• Problem statement: Go through the listing below and work out how many lines hold "Improvement"; reply with the figure alone.

### Data extracts ###

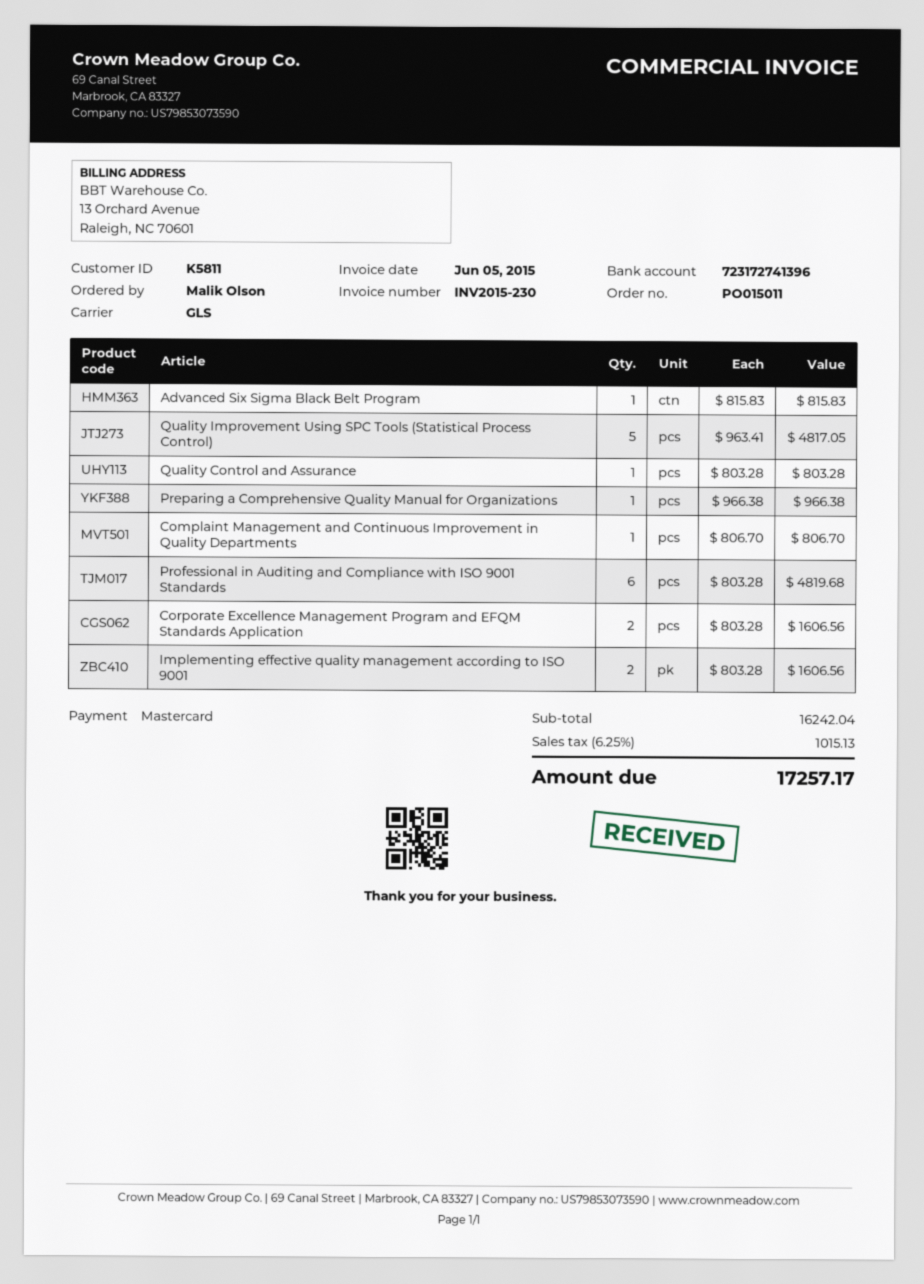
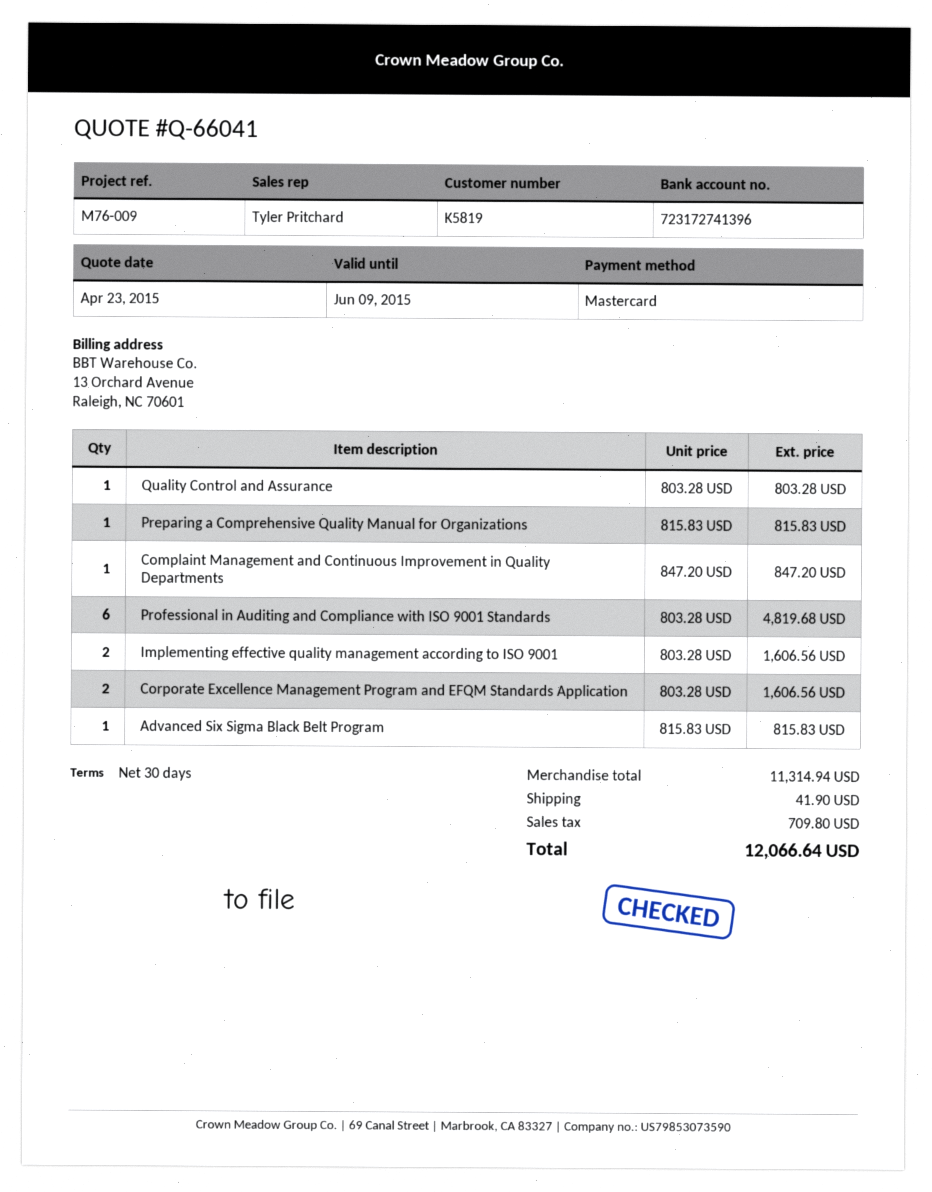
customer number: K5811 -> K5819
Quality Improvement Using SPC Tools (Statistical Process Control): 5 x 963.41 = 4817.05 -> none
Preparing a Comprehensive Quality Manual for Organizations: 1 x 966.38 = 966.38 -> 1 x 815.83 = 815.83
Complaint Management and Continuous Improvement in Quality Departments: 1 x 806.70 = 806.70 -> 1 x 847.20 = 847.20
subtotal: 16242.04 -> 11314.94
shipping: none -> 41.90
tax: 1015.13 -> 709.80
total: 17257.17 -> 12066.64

###

• Result of this exercise: 2